*** Opening of DATA EXTRACTS ***
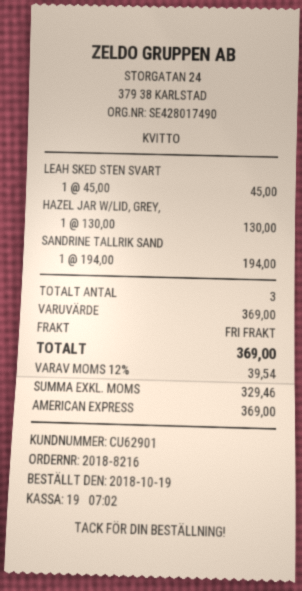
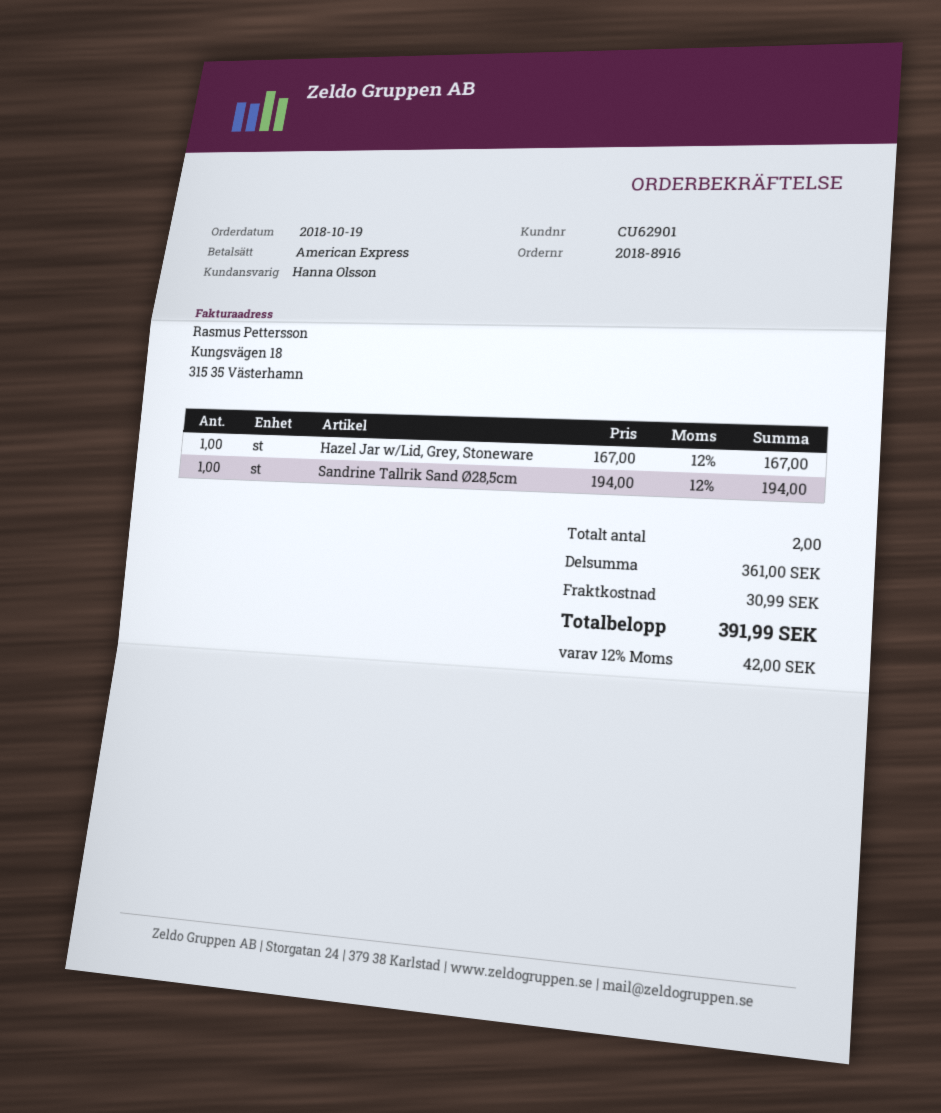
order number: 2018-8216 -> 2018-8916
LEAH SKED STEN SVART: 1 x 45.00 = 45.00 -> none
HAZEL JAR W/LID, GREY,: 1 x 130.00 = 130.00 -> 1 x 167.00 = 167.00
total quantity: 3 -> 2
subtotal: 369.00 -> 361.00
shipping: 0.00 -> 30.99
tax: 12% = 39.54 -> 12% = 42.00
total: 369.00 -> 391.99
*** Close of DATA EXTRACTS ***
Keep each line of the records exactly as it is while transcribing them, but leave the images behind.

EXERCISE SOLUTION -
order number: 2018-8216 -> 2018-8916
LEAH SKED STEN SVART: 1 x 45.00 = 45.00 -> none
HAZEL JAR W/LID, GREY,: 1 x 130.00 = 130.00 -> 1 x 167.00 = 167.00
total quantity: 3 -> 2
subtotal: 369.00 -> 361.00
shipping: 0.00 -> 30.99
tax: 12% = 39.54 -> 12% = 42.00
total: 369.00 -> 391.99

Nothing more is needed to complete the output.